Sandra Thalerová: At the same time, we are also able to measure the process of volume degradation or shrinking of thrombs in a real time. At certain time intervals, the thrombs in the thrombolysis process are scanned, and then, the size of the tromb in time is evaluated by using the image analysis. For example, we obtain information about the time phase of the hourly thrombolytic process that leads to the most rapid thromb loss. That would be in patients very complicated, of course.
You are working at Institute of Biophysics of the Czech Academy of Sciences and also at FNUSA-ICRC, how does it work together?
Sandra Thalerová: Thanks to the Stroke Research Program led by Professor Robert Mikulík in Brno, there is a close cooperation between the particular workplaces and the joint research is going one way – to improve the therapy of stroke. Both the Institute of Biophysics and the FNUSA-ICRC are members of this initiative, so there is no problem with coordinating the activities.
Jan Víteček: I have it similarly, I work primarily at the Institute of Biophysics and at the same time I am a member of the research team of FNUSA-ICRC – Inflammatory diseases – led by Doc. Lukáš Kubala, Ph.D. Except our institutions, there are several Brno institutions involved in this initiative, primarily FNUSA, our team on behalf of the Institute of Biophysics of the Czech Academy of Sciences, Loschmidt Laboratories of the Masaryk University, Veterinary Research Institute, BioVendor company, University Of Veterinary and Pharmaceutical Sciences Brno and Institute of Scientific Instruments of the Czech Academy of Science. Each of these institutions provides its expertise for solution of the common goal, which is the stroke therapy research. FNUSA provides clinical documents and where to point the research with regard to the patients. We are able to practise biophysical measurements in in vitro models and correlate these results with clinical ones. Professor´s Damborský team (Loschmidt Laboratories) has a world-class expertise in protein engineering. In short, a group of people gathered, each working on its puzzle piece, which, if put together, there is a great expectation to progress in the stroke therapy.

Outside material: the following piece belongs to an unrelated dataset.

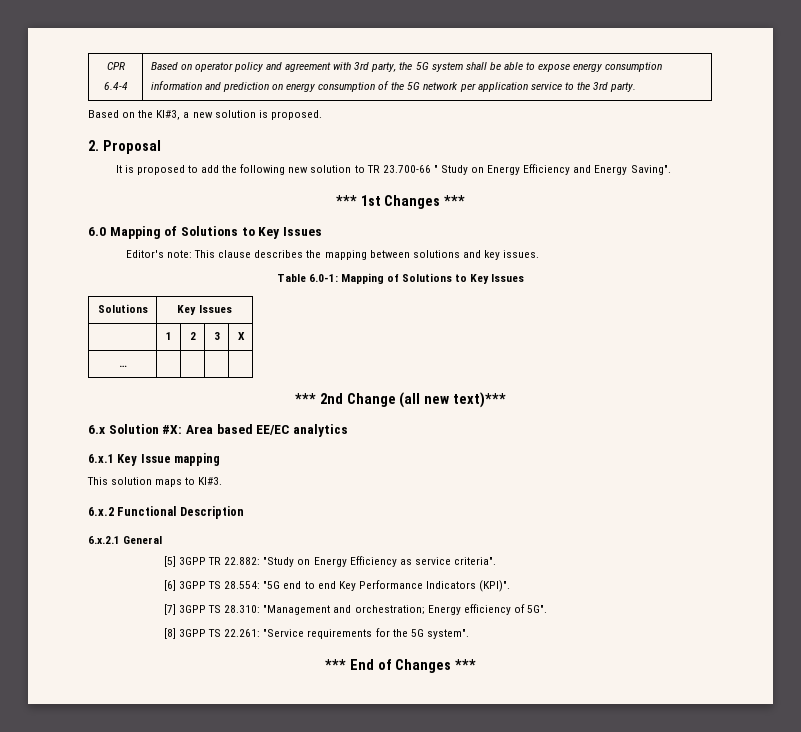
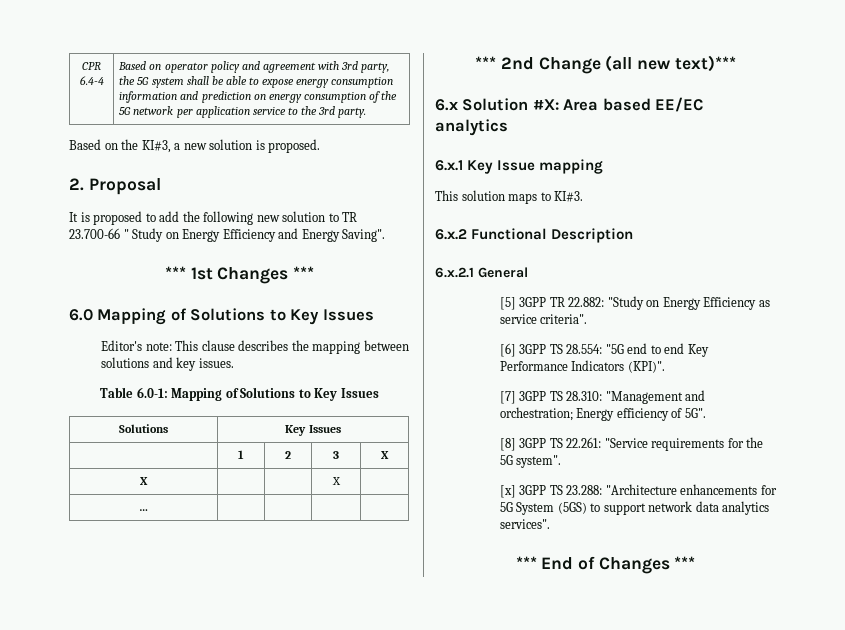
+ X | | | X |
+ [x] 3GPP TS 23.288: "Architecture enhancements for 5G System (5GS) to support network data analytics services".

Is there anything you would like to say to students, researchers in the beginning?
Sandra Thalerová: Certainly not to be afraid of the research – I say that to my colleagues, students who are very clever. Let them follow what they are interested in, let them attend conferences or competitions, where they can learn something new and meet interesting people… No one has to be worried about working in the lab. So, not to be afraid, not be ashamed and just try everything.